Here are the best Nespresso machines on the market. View our buying guide and reviews and grab yours now!
VertuoLine: Nespresso, but better.
As we said before, the method of brewing a cup of espresso and a Nespresso coffee is, give or take, the same.
But in recent efforts to better their capsule system, Nespresso has developed a new, better system of making capsule coffee.
The idea starts by the capsules: with a flat lid but a different shape which is much more round, like a semicircle, they come in five different sizes, to accommodate five different coffees: Ristretto, espresso, double espresso, gran lungo, Americano, and Alto.
But the true magic here happens during the brewing process.
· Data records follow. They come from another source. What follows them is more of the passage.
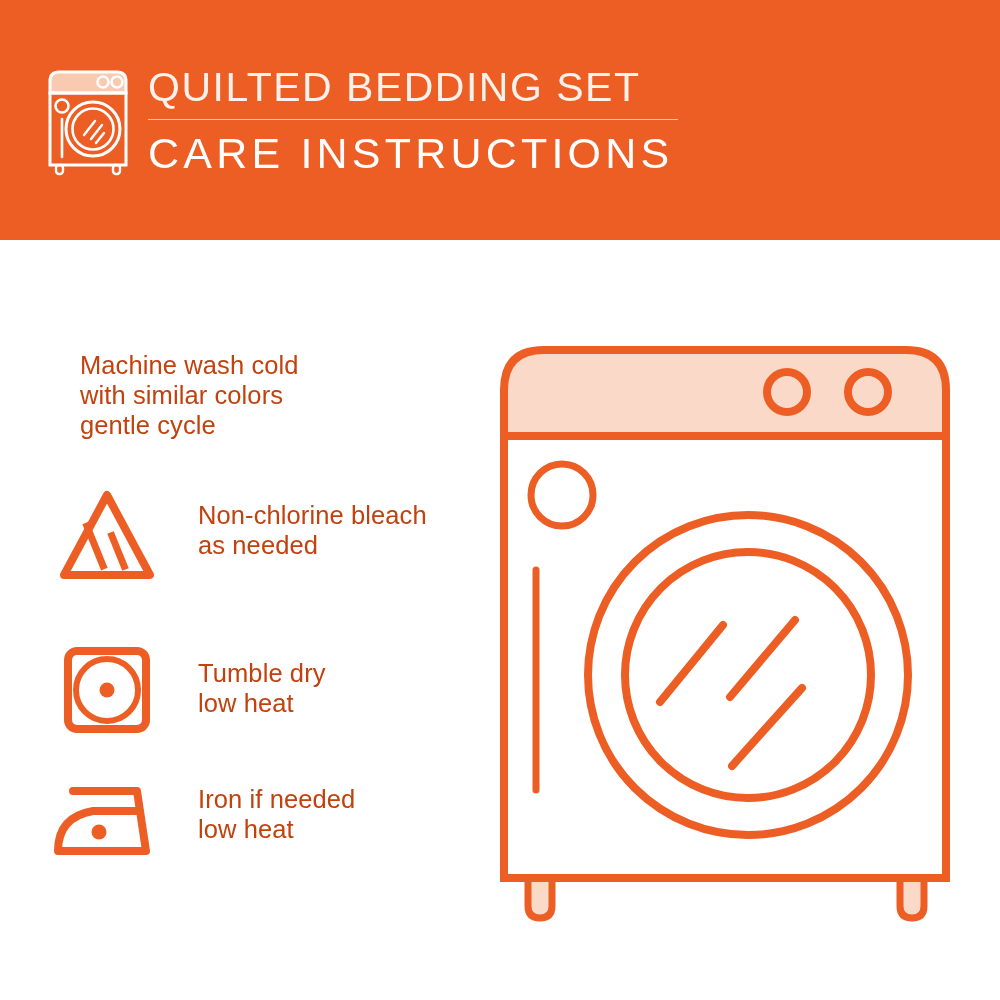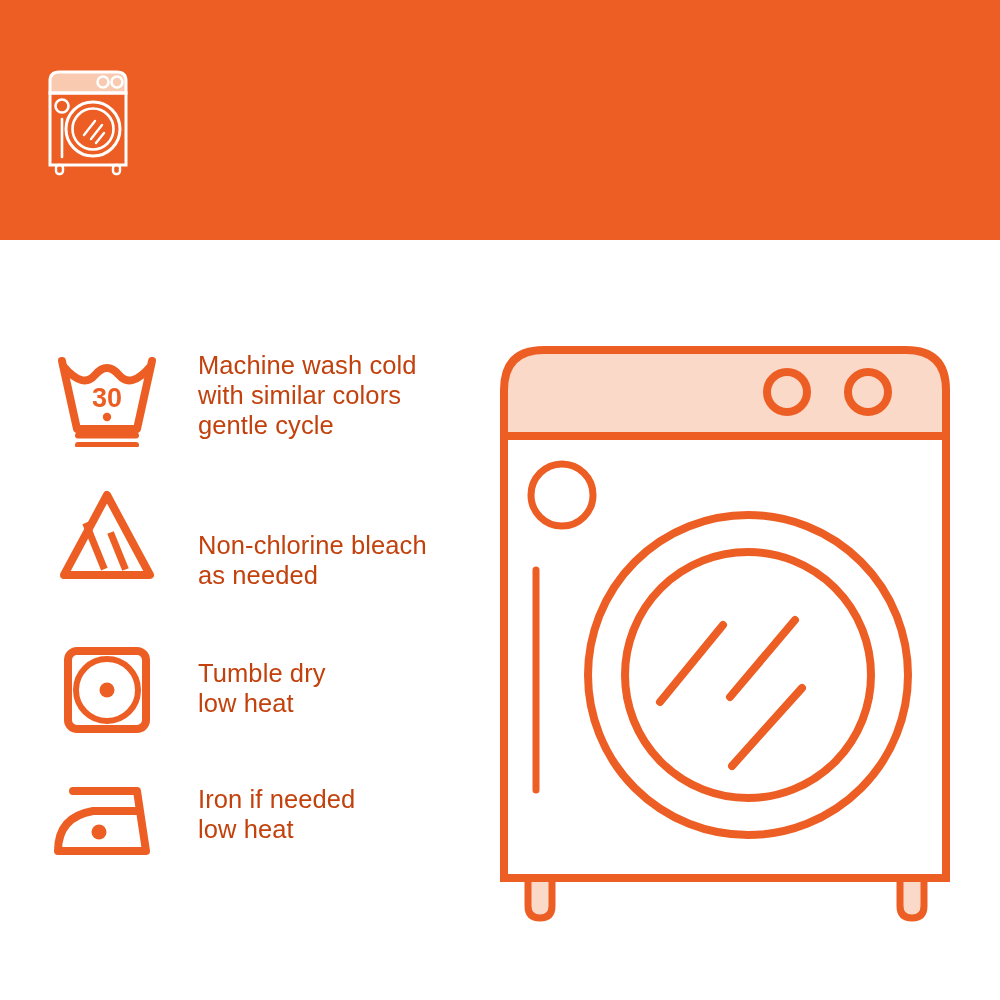--- a/index.html
+++ b/index.html
@@ -89,21 +89,21 @@
   }
 
   .care-row {
     position: absolute;
     left: 48px;
     display: flex;
     align-items: flex-start;
   }
 
   .care-row.row-0 { top: 102px; }
-  .care-row.row-1 { top: 240px; align-items: flex-end; }
+  .care-row.row-1 { top: 240px; }
   .care-row.row-2 { top: 398px; }
   .care-row.row-3 { top: 524px; }
 
   .care-symbol {
     flex: 0 0 auto;
     width: 118px;
     height: 110px;
     display: flex;
     align-items: center;
     justify-content: center;
@@ -163,40 +163,32 @@
 
           <line x1="42" y1="68" x2="53" y2="54" stroke="#FFFFFF" stroke-width="2.4" stroke-linecap="round"></line>
           <line x1="49" y1="72" x2="60" y2="58" stroke="#FFFFFF" stroke-width="2.4" stroke-linecap="round"></line>
           <line x1="54" y1="76" x2="62" y2="66" stroke="#FFFFFF" stroke-width="2.4" stroke-linecap="round"></line>
 
           <rect x="14" y="98" width="7" height="9" rx="3" fill="none" stroke="#FFFFFF" stroke-width="2.4"></rect>
           <rect x="71" y="98" width="7" height="9" rx="3" fill="none" stroke="#FFFFFF" stroke-width="2.4"></rect>
         </svg>
       </span>
 
+      <div class="header-titles">
+        <div class="title-main">QUILTED BEDDING SET</div>
+        <div class="title-divider"></div>
+        <div class="title-sub">CARE INSTRUCTIONS</div>
+      </div>
 
     </div>
   </div>
 
   <div class="care-list">
 
     <div class="care-row row-0">
-      <span class="care-symbol">
-        <svg viewBox="0 0 104 100" width="104" height="100" aria-hidden="true">
-
-          <path d="M7 14 L22 82 L82 82 L97 14" fill="none" stroke="#ED5E24" stroke-width="8" stroke-linecap="round" stroke-linejoin="round"></path>
-          <path d="M9 20 Q28 42 40 28 Q52 14 64 28 Q76 42 95 20" fill="none" stroke="#ED5E24" stroke-width="8" stroke-linecap="round" stroke-linejoin="round"></path>
-
-          <rect x="20" y="85.5" width="64" height="6" rx="3" fill="#ED5E24"></rect>
-          <rect x="20" y="95" width="64" height="6" rx="3" fill="#ED5E24"></rect>
-
-          <text x="52" y="60" text-anchor="middle" font-family="Liberation Sans, sans-serif" font-size="27" font-weight="700" fill="#ED5E24">30</text>
-          <circle cx="52" cy="70" r="4.2" fill="#ED5E24"></circle>
-        </svg>
-      </span>
       <div class="care-text">Machine wash cold
 with similar colors
 gentle cycle</div>
     </div>
 
     <div class="care-row row-1">
       <span class="care-symbol">
         <svg viewBox="0 0 104 100" width="104" height="100" aria-hidden="true">
           <path d="M52 10 L95 90 L9 90 Z" fill="none" stroke="#ED5E24" stroke-width="8" stroke-linejoin="round"></path>
           <line x1="40" y1="36" x2="40" y2="86" stroke="#ED5E24" stroke-width="7" transform="rotate(-22 40 61)" stroke-linecap="butt"></line>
Now, VertuoLine capsule coffee cannot be brewed in any single-serve machine: You need a specially equipped machine that only Nespresso makes (VertuoLine coffee makers).
Once you insert the capsule, a whole new method takes over: This brewing method, called Centrifusion, relies on the centrifugal force –which means it spins the capsule instead of using pump pressure to extract the coffee- and infusion.
These new machines can reach velocities of up to 7,000 spins per minute, depending on what the capsule calls for.
Learn more about the Vertuoline in our article Nespresso VertuoLine and Original Compared and Reviewed.
Was it Necessary?
Yes, and no. In one hand, capsule coffee is already comparable to espresso as it is, and there isn’t really a need to develop a whole other kind of machine that can only work with a whole other kind of capsule; it can seem as though it’s just for the sake of exclusivity.
On the other hand, the capsule coffee system is very limited. You can really only make a certain amount of coffee at a time, because all capsules contain pretty much the same amount of coffee, while VertuoLine capsules come in five different sizes, which expand the list of coffee drinks you can make.
Its limitations extend to brewing, too: In brewing, you usually adjust to the certain type of coffee that you want to drink: If you’re brewing from a very dark roast, you’ll be extra careful not to let it brew longer than it needs because you’ll end up with an undrinkable cup of coffee. And Vertuo machines make up for this: Each capsule has a barcode imprinted on it.
The machine will read this barcode, which provides it with information regarding 5 brewing variables: Revolutions per minute, infusion time, water temperature, flow, and volume.
This is, without a doubt, a great improvement for single-serve coffee, because it allows a necessary adjustment to the needs of each coffee; you wouldn’t brew specialty coffee the same way you’d brew cheap ground coffee from the store, right? And that’s the point of Vertuo.
Truth be told, espresso could never be replaced by another method, no matter how good it may be. It was the espresso who gave way to coffee culture, as well as a whole world of espresso-based drinks.
But Nespresso is not here to replace anything; it just wants to offer good quality espresso which is, at the same time, convenient. If you see a Nespresso machine in your future, learn our tips on proper Nespresso machine maintenance in our article Definitive Guide to Proper Nespresso Maintenance. Check it out now!
Making a good espresso requires a lot of practice, knowledge. More importantly, it requires an investment that many people are not prepared to make: A coffee grinder, an espresso machine, etc.
For people who unfortunately don’t have the time and energy to learn how to operate (and take proper care of) these machines, making espresso at home -much less a good one- is just something they would only dream about.
And that’s where Nespresso comes in; you don’t need to learn how to work a complex machine, because Nespresso coffee maker rarely has more than just a couple of buttons. And the coffee comes already grounded and ready to be put in the machine. But, above all of this, it’s the quality. Because you could just as well make instant coffee; it’s much cheaper, quicker, easier. But Nespresso coffee really does taste like something made by a barista, like a coffee you would get at a good coffee place.